HACKER Q&A
📣 agomez314

Why does the C K&R Book not talk about threads?


I've been going over The C Programming Language book by K&R and noticed the glaring absence of threads in the book. Why is this?


  👤 GlenTheMachine Accepted Answer ✓
In 1987, I was a student intern at NASA Langley in a group that researched parallel computing. They had a dialect of C called Concurrent C that ran on a very specialized platform, the Encore Multimax, which IIRC had 16 Motorola 68000 CPUs. The language had special constructs for threading, synchronization, and message passing, which had to be supported by specialized bus protocols in hardware.

The point being, when K&R was written, threading was highly experimental, and it remained so for at least the next decade.


👤 cmollis
Because they didn’t exist at the time that book was written. I took a Unix/c class as a comp sci elective (yes, you read that right). However this was 1988 so no Linux. We worked mostly on pc’s which was pretty progressive for the time and mainframes. We had a small mini computer (can’t remember from who.. dec? That doesn’t sound right..). Anyway, forked processes, no threads. In fact, I didn’t know what a thread was until the windows nt announcement in the early 90s. The irony is evident.

👤 PaulHoule
Threads were not a mainstream thing back in the day. Even though 360 mainframes had threads in 1967, the original Unix didn’t have threads. Threads were important in Windows NT from the very beginning but Linux didn’t get them until 1996.

👤 eyberg
This was first published in 1978.

We didn't have commoditized SMP machines until late 90s, early 2000s. Similarly, we didn't have 'good' threads until the early 2000s. In fact if you were coding in the 90s and early 00s you would've heard that threads were "bad", which was true at the time. Unfortunately, today you can still find this reiterated on places such as stack overflow even though it has long been untrue. We also deal with the fact that a lot of software made in the 90s has never been upgraded or replaced to deal with the architectural considerations of those days versus now. Today you can get up to 416 vCPUs on Google Cloud.


👤 mytailorisrich
Threads are not a feature of the C language.

In general, threads and their specific API are a feature of the OS.


👤 sargstuff
C language equivalent in late 70's would have been user defined array of functions (flyweight threads); use of fork()/exec() system call. (vs. current threads abstraction library/api)

Closest thing to direct "in-language thread concept" would be proposed C language definition addtion in which source code could specify a case statment block(s) be assigned to run on different cpu core(s) than the running program.


👤 dpryden
The K&R book is primarily focused on Unix and similar operating systems, and they didn't have threads when the book was written.

The first edition of K&R was published in 1978.

Wikipedia says that OS/360 had a notion of threads as early as 1967, although the distinction between threads and processes wasn't as clearly defined at that time.

In 1978, threading and concurrency was still an area of academic research. There are some great papers from Dijkstra and Lamport from that era, but much of the research at that time considered each concurrent "thread" to be a separate program; that is, each process was conceptually single-threaded, and if you wanted to do multiple things you made multiple processes for them.

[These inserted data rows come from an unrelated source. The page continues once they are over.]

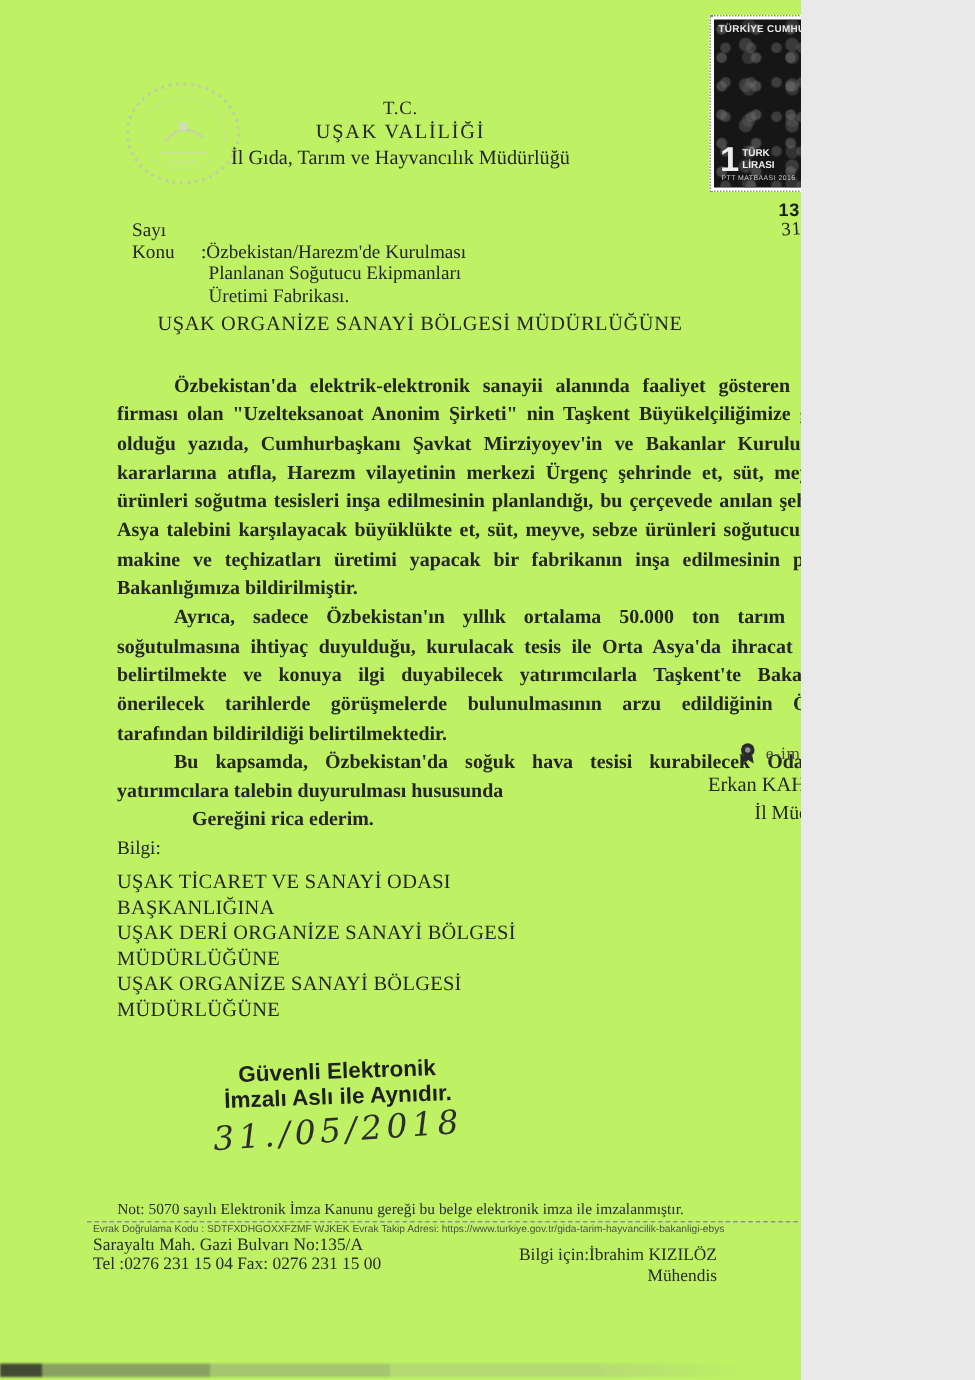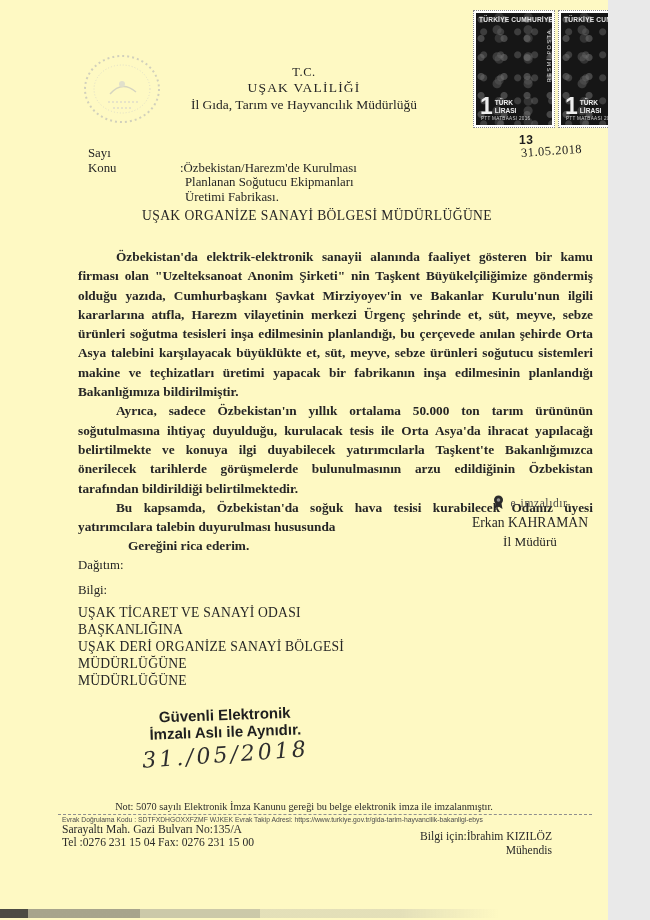"T.C." .page { background: #fef9c3 -> #bef264; width: 608px -> 534px }
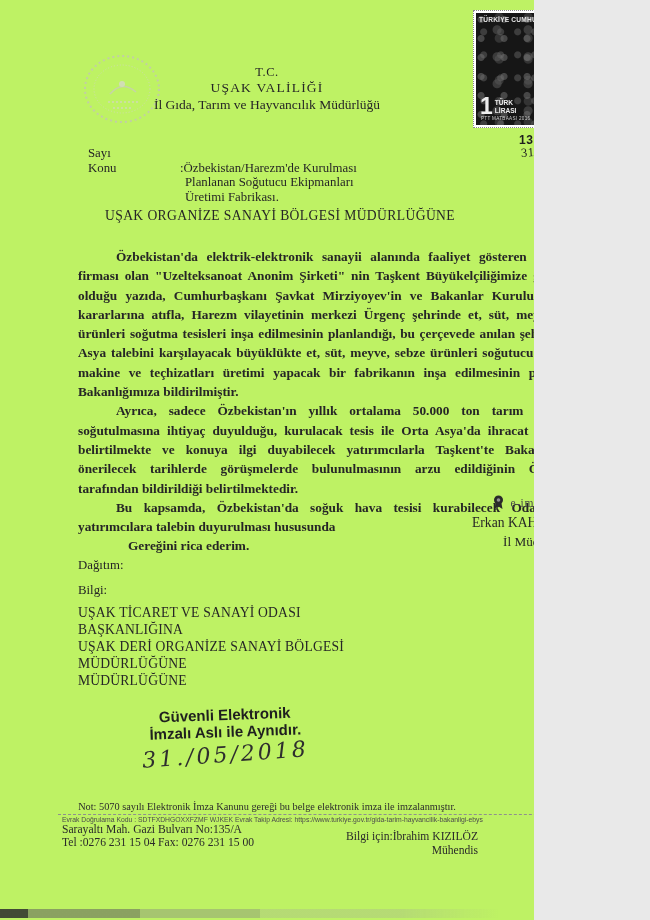"Sayı" .meta .row { gap: 46px -> none }
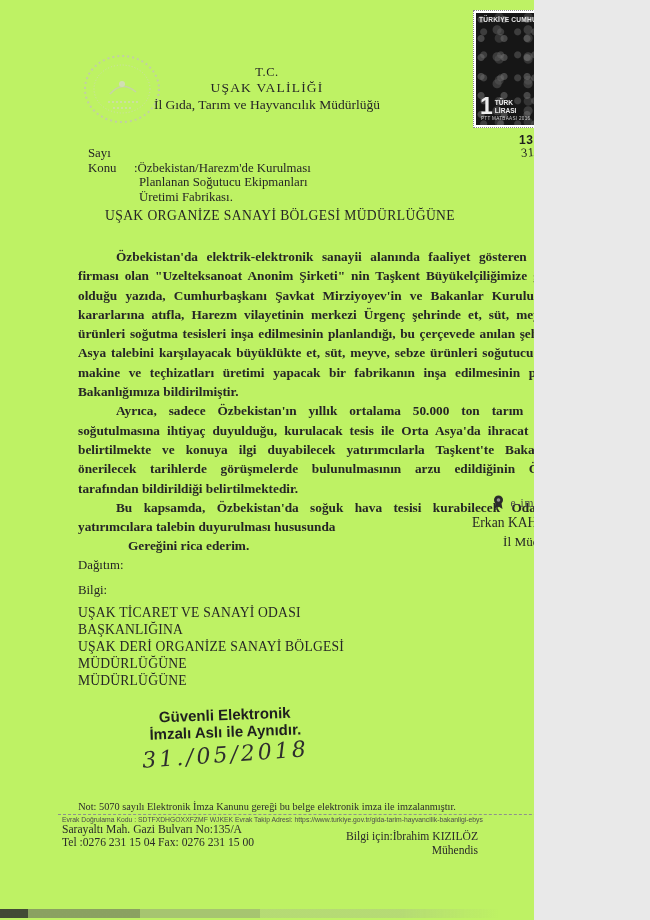"Dağıtım:" div.dagitim { html: <div>Dağıtım:</div> -> none }
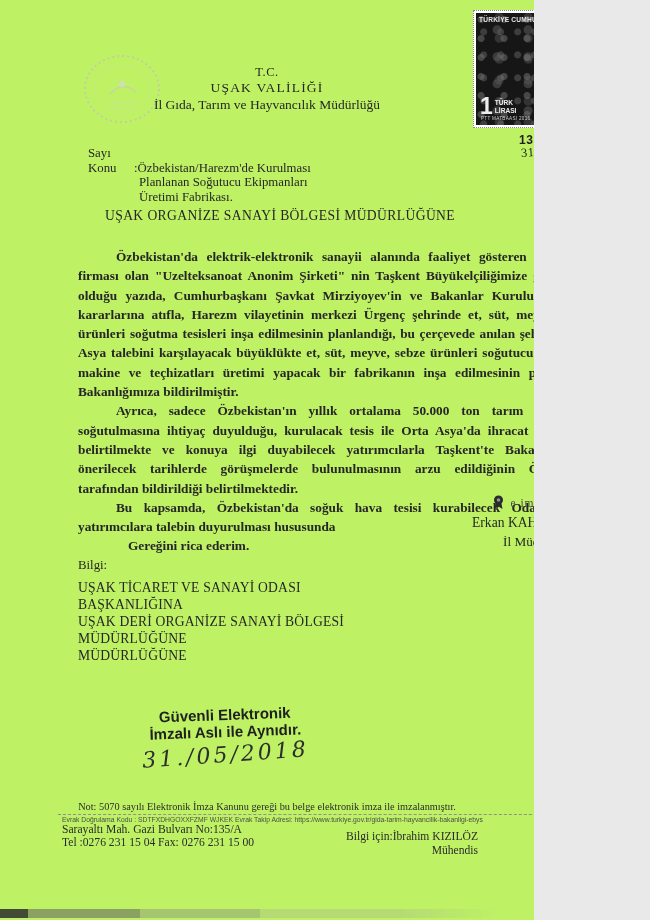"UŞAK ORGANİZE SANAYİ BÖLGESİ" div.item { html: none -> <div>UŞAK ORGANİZE SANAYİ BÖLGESİ</div> }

The idea of multiple mini-processes inside a single process came later and took a while to stabilize into its modern form. POSIX didn't standardize thread-related APIs until 1995 and Linux didn't get modern POSIX threads support until Linux 2.6 in 2003.


👤 retrac
POSIX threads date to the mid-1990s or so. Traditional C and UNIX simply did not have the concept of lightweight in-process threads, as used today. Any threading library would have been implementation-specific. In UNIX, if you needed another thread of execution, you started up another process.

Threads were certainly known of when C and UNIX were designed, but they weren't that common for typical programming tasks. Real-time tasks, mostly, where you need to respond to something while busy. Networks and GUIs were a big push behind threading becoming standard in most languages and environments in some way. But if you have no network sockets or other sources of events, and no need to render graphical output simultaneously with processing, you probably don't need threads. That's the kind of computing environment the K&R Book was written for.


👤 andrewmcwatters
It also doesn't seem to talk about libraries, which leads me to ask myself where the authoritative source is for reading about .dll, .dylib, and .so files. GCC and Clang documentation are about as close as you can get. To be fair, these are OS-specific details, but Unix-likes do have this, and the book talks about Unix system interfaces.

Mac OS X Archived documentation talks about it, presumably Microsoft documentation does as well, but AFAIK there is no official Linux documentation for it outside of compiler documentation.


👤 deanmen
Because there are no threads in 1977 UNIX, and threads are not a part of C99 (but they are in C11).

👤 Canada
Are threads part of the C language or standard library?

👤 IceMetalPunk
I can't answer your question, but I do want to say that when I read "K&R", my first thought was "Kidnapping & Ransom", and I was very confused and spent 30 seconds trying to figure out what the C stood for before finally clicking through... This is where my mental state currently exists, I guess.